Omitting the pictures, output all of the records precisely as written.

___ GIVEN DATA

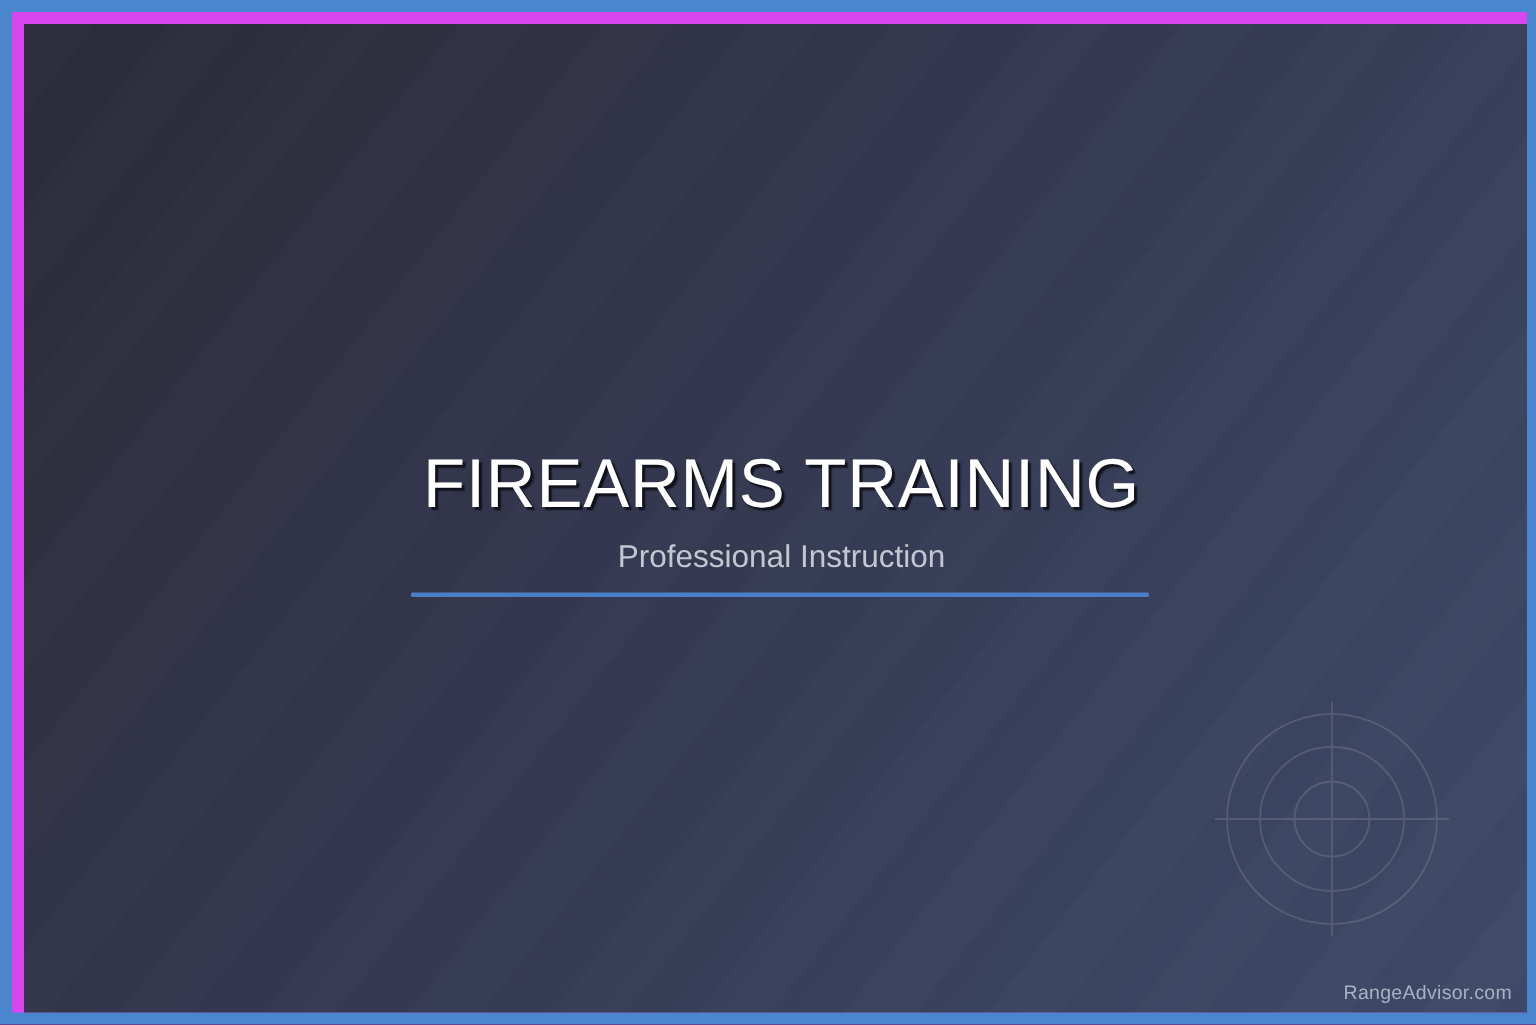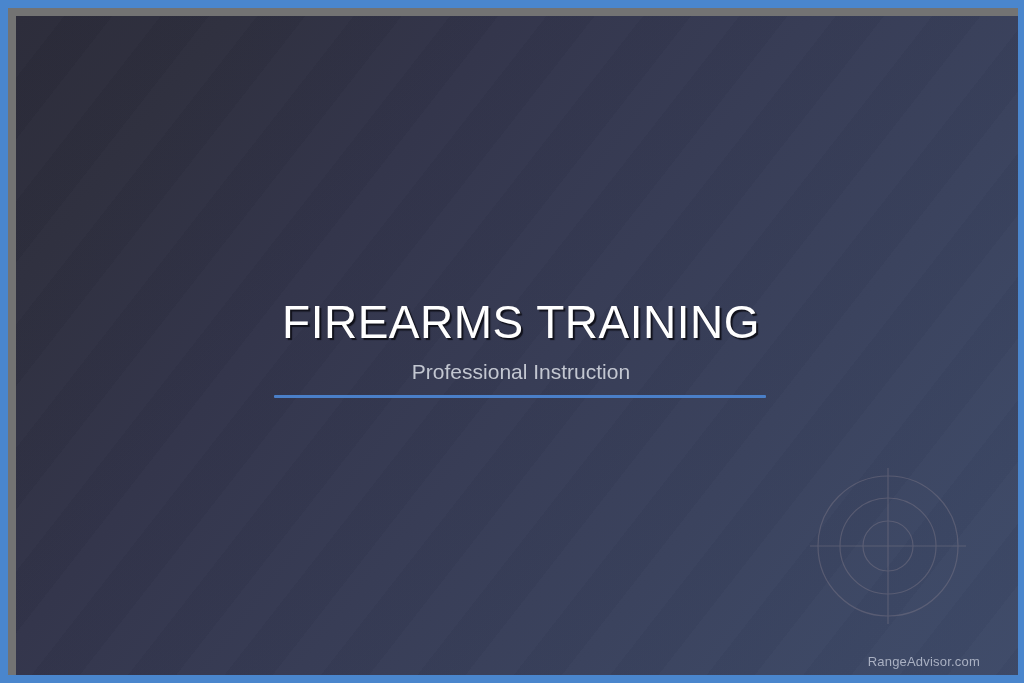--- a/index.html
+++ b/index.html
@@ -14,7 +14,7 @@
     overflow: hidden;
     font-family: "Liberation Sans", sans-serif;
     box-sizing: border-box;
-    background: #737373;
+    background: #d946ef;
     border-top: 8px solid #4a86cd;
     border-left: 8px solid #4a86cd;
     border-right: 6px solid #4a86cd;

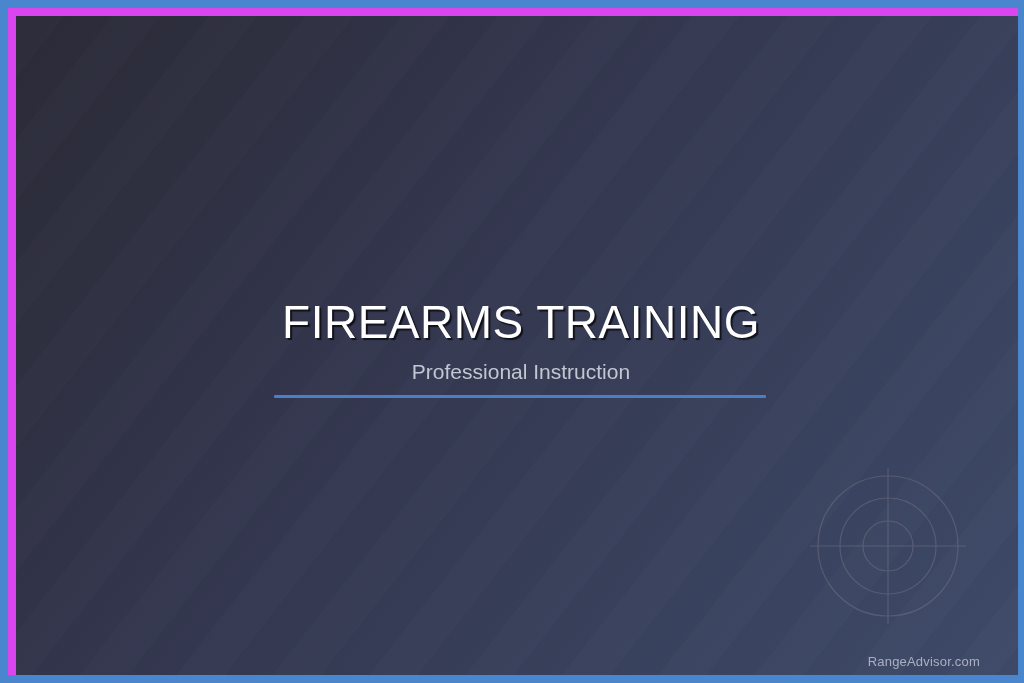--- a/index.html
+++ b/index.html
@@ -110,7 +110,7 @@
   
   .footer {
     position: absolute;
-    right: 46px;
+    right: 18px;
     bottom: 14px;
     font-size: 13px;
     color: #a9b0c2;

______

• ANSWER TO THIS TASK:
--- a/index.html
+++ b/index.html
@@ -14,7 +14,7 @@
     overflow: hidden;
     font-family: "Liberation Sans", sans-serif;
     box-sizing: border-box;
-    background: #737373;
+    background: #d946ef;
     border-top: 8px solid #4a86cd;
     border-left: 8px solid #4a86cd;
     border-right: 6px solid #4a86cd;

--- a/index.html
+++ b/index.html
@@ -110,7 +110,7 @@
   
   .footer {
     position: absolute;
-    right: 46px;
+    right: 18px;
     bottom: 14px;
     font-size: 13px;
     color: #a9b0c2;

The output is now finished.